[[ Source data, beginning ]]

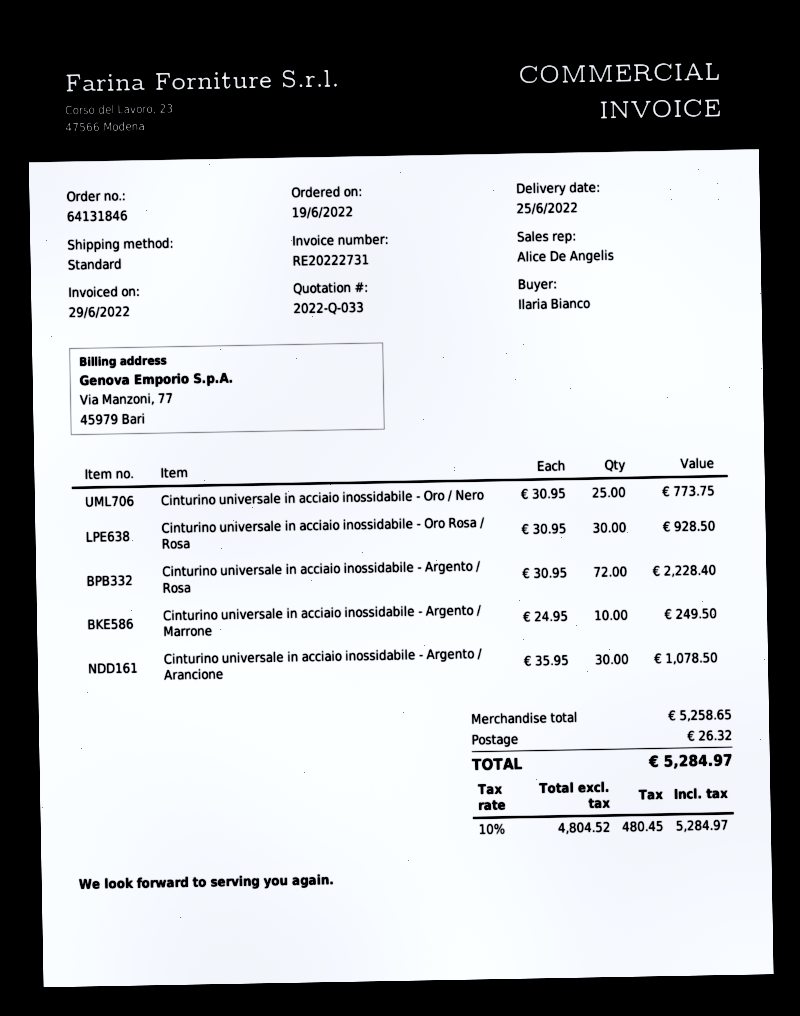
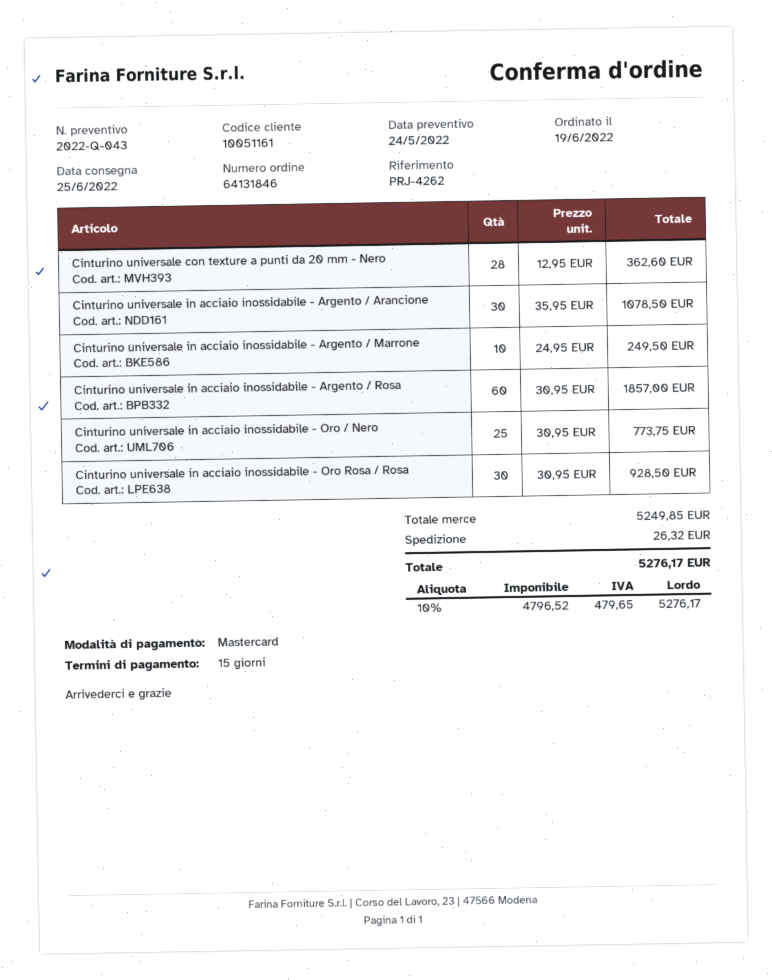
quote number: 2022-Q-033 -> 2022-Q-043
Cinturino universale in acciaio inossidabile - Argento / Rosa: 72 x 30.95 = 2228.40 -> 60 x 30.95 = 1857.00
Cinturino universale con texture a punti da 20 mm - Nero: none -> 28 x 12.95 = 362.60
subtotal: 5258.65 -> 5249.85
net: 4804.52 -> 4796.52
tax: 10% = 480.45 -> 10% = 479.65
total: 5284.97 -> 5276.17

[[ Source data, end ]]

Exercise description:
Copy out every line of the data in which the word "Cinturino" is found.

Solution below:
Cinturino universale in acciaio inossidabile - Argento / Rosa: 72 x 30.95 = 2228.40 -> 60 x 30.95 = 1857.00
Cinturino universale con texture a punti da 20 mm - Nero: none -> 28 x 12.95 = 362.60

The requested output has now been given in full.